__Work instructions__: Every record that appears below should be transcribed exactly.

─── Provided data

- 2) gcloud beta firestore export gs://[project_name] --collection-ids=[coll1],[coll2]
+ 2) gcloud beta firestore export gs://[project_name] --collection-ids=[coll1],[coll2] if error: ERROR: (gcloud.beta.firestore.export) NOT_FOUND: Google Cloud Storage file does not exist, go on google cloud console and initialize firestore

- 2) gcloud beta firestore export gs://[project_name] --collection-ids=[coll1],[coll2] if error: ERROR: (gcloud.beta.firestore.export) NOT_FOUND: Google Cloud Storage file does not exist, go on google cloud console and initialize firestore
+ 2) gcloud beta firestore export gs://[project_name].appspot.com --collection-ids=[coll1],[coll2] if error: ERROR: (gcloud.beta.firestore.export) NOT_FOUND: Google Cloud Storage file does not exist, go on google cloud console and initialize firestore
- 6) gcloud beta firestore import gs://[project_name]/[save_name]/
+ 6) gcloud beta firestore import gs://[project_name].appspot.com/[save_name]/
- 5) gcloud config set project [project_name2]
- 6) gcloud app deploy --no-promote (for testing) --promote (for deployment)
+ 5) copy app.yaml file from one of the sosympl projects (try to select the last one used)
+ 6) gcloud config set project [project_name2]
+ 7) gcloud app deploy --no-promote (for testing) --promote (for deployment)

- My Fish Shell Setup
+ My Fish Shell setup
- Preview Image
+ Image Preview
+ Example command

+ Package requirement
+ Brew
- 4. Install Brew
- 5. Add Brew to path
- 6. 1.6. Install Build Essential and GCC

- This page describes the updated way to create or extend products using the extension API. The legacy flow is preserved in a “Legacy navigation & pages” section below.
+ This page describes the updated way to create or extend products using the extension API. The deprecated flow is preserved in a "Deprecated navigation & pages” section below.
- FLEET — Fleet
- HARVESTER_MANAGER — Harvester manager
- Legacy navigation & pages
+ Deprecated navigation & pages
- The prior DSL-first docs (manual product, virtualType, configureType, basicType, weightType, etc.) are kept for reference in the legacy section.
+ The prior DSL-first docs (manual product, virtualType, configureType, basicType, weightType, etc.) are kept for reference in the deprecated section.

──────

__Answer to this task__:
- 2) gcloud beta firestore export gs://[project_name] --collection-ids=[coll1],[coll2]
+ 2) gcloud beta firestore export gs://[project_name] --collection-ids=[coll1],[coll2] if error: ERROR: (gcloud.beta.firestore.export) NOT_FOUND: Google Cloud Storage file does not exist, go on google cloud console and initialize firestore

- 2) gcloud beta firestore export gs://[project_name] --collection-ids=[coll1],[coll2] if error: ERROR: (gcloud.beta.firestore.export) NOT_FOUND: Google Cloud Storage file does not exist, go on google cloud console and initialize firestore
+ 2) gcloud beta firestore export gs://[project_name].appspot.com --collection-ids=[coll1],[coll2] if error: ERROR: (gcloud.beta.firestore.export) NOT_FOUND: Google Cloud Storage file does not exist, go on google cloud console and initialize firestore
- 6) gcloud beta firestore import gs://[project_name]/[save_name]/
+ 6) gcloud beta firestore import gs://[project_name].appspot.com/[save_name]/
- 5) gcloud config set project [project_name2]
- 6) gcloud app deploy --no-promote (for testing) --promote (for deployment)
+ 5) copy app.yaml file from one of the sosympl projects (try to select the last one used)
+ 6) gcloud config set project [project_name2]
+ 7) gcloud app deploy --no-promote (for testing) --promote (for deployment)

- My Fish Shell Setup
+ My Fish Shell setup
- Preview Image
+ Image Preview
+ Example command

+ Package requirement
+ Brew
- 4. Install Brew
- 5. Add Brew to path
- 6. 1.6. Install Build Essential and GCC

- This page describes the updated way to create or extend products using the extension API. The legacy flow is preserved in a “Legacy navigation & pages” section below.
+ This page describes the updated way to create or extend products using the extension API. The deprecated flow is preserved in a "Deprecated navigation & pages” section below.
- FLEET — Fleet
- HARVESTER_MANAGER — Harvester manager
- Legacy navigation & pages
+ Deprecated navigation & pages
- The prior DSL-first docs (manual product, virtualType, configureType, basicType, weightType, etc.) are kept for reference in the legacy section.
+ The prior DSL-first docs (manual product, virtualType, configureType, basicType, weightType, etc.) are kept for reference in the deprecated section.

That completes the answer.